Placés sous la responsabilité de l’Organisation internationale pour les migrations, ces hommes et femmes espèrent obtenir une reconnaissance officielle de leur statut de réfugiés. Leur avocat, Maître Joseph Fru, souligne que le retour dans leurs pays d’origine les exposerait à des menaces graves, ce qui justifie une demande de protection internationale.
Deux femmes arrivées en janvier depuis la Louisiane ont déjà été redirigées vers le Maroc, preuve que les transferts ne se limitent pas au Cameroun.
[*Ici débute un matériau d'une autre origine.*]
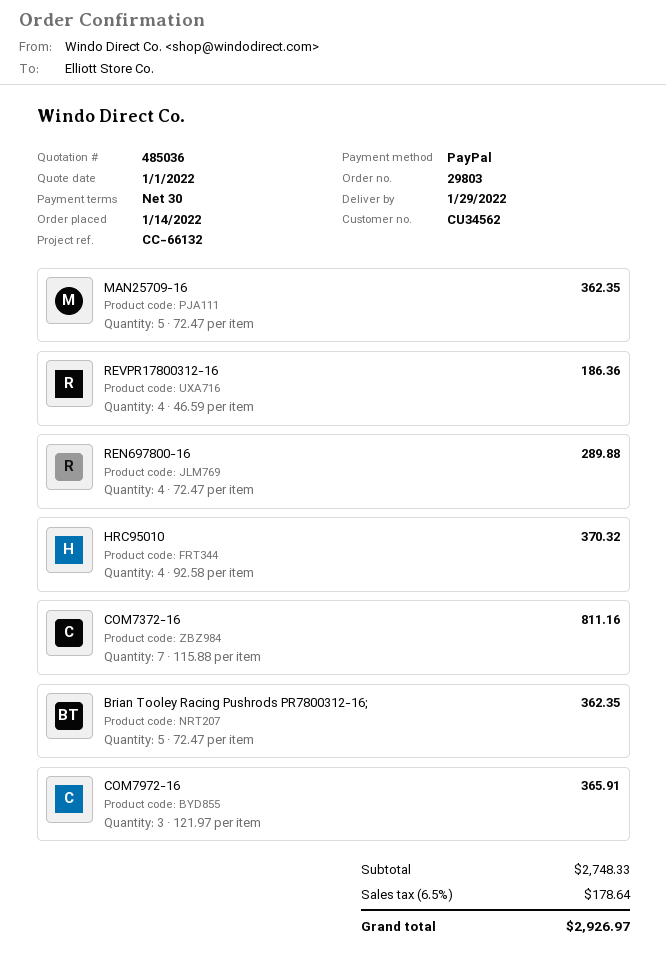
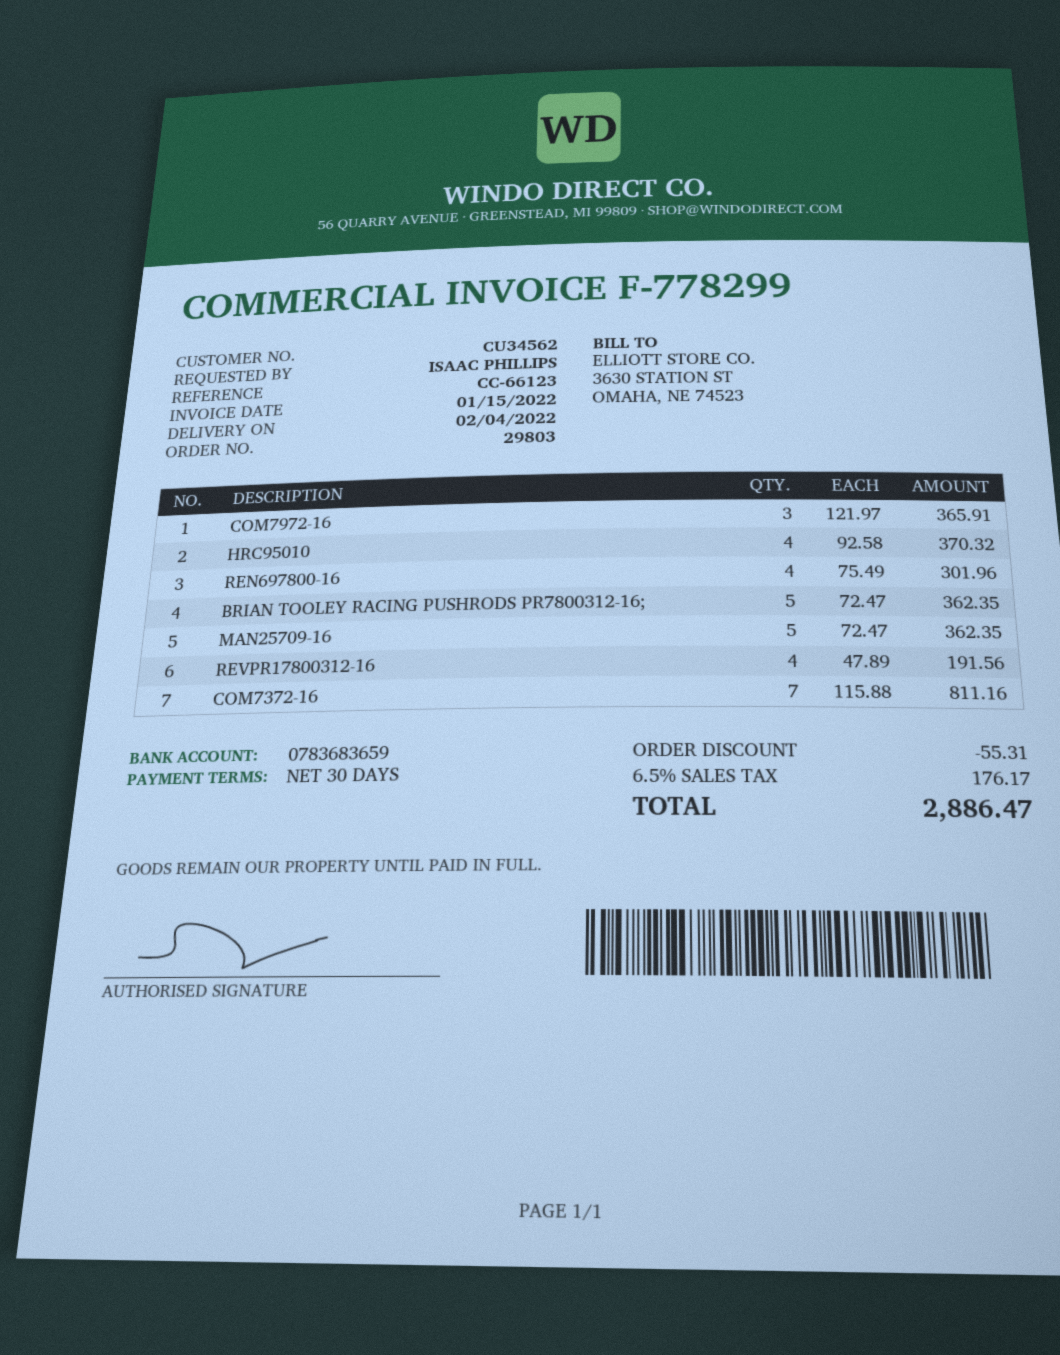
delivery date: 2022-01-29 -> 2022-02-04
reference: CC-66132 -> CC-66123
REVPR17800312-16: 4 x 46.59 = 186.36 -> 4 x 47.89 = 191.56
REN697800-16: 4 x 72.47 = 289.88 -> 4 x 75.49 = 301.96
discount: none -> 55.31
tax: 6.5% = 178.64 -> 6.5% = 176.17
total: 2926.97 -> 2886.47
Toutefois, aucun accord bilatéral formel entre Washington et Yaoundé n’a été communiqué, laissant planer une zone d’ombre sur les modalités de ces relocalisations.
Depuis son retour à la Maison Blanche en 2025, Donald Trump a réactivé une politique d’expulsions massives, incluant des réacheminements vers des pays tiers lorsque les États concernés refusent de reprendre leurs ressortissants. Le Cameroun rejoint ainsi une liste de pays africains – Ghana, Eswatini, Rwanda, Guinée équatoriale et Soudan du Sud – qui ont accepté d’accueillir des migrants expulsés des États-Unis.Cette situation met en lumière les tensions entre politiques migratoires restrictives et impératifs de protection des droits humains, dans un contexte où les trajectoires individuelles se heurtent aux stratégies diplomatiques des États.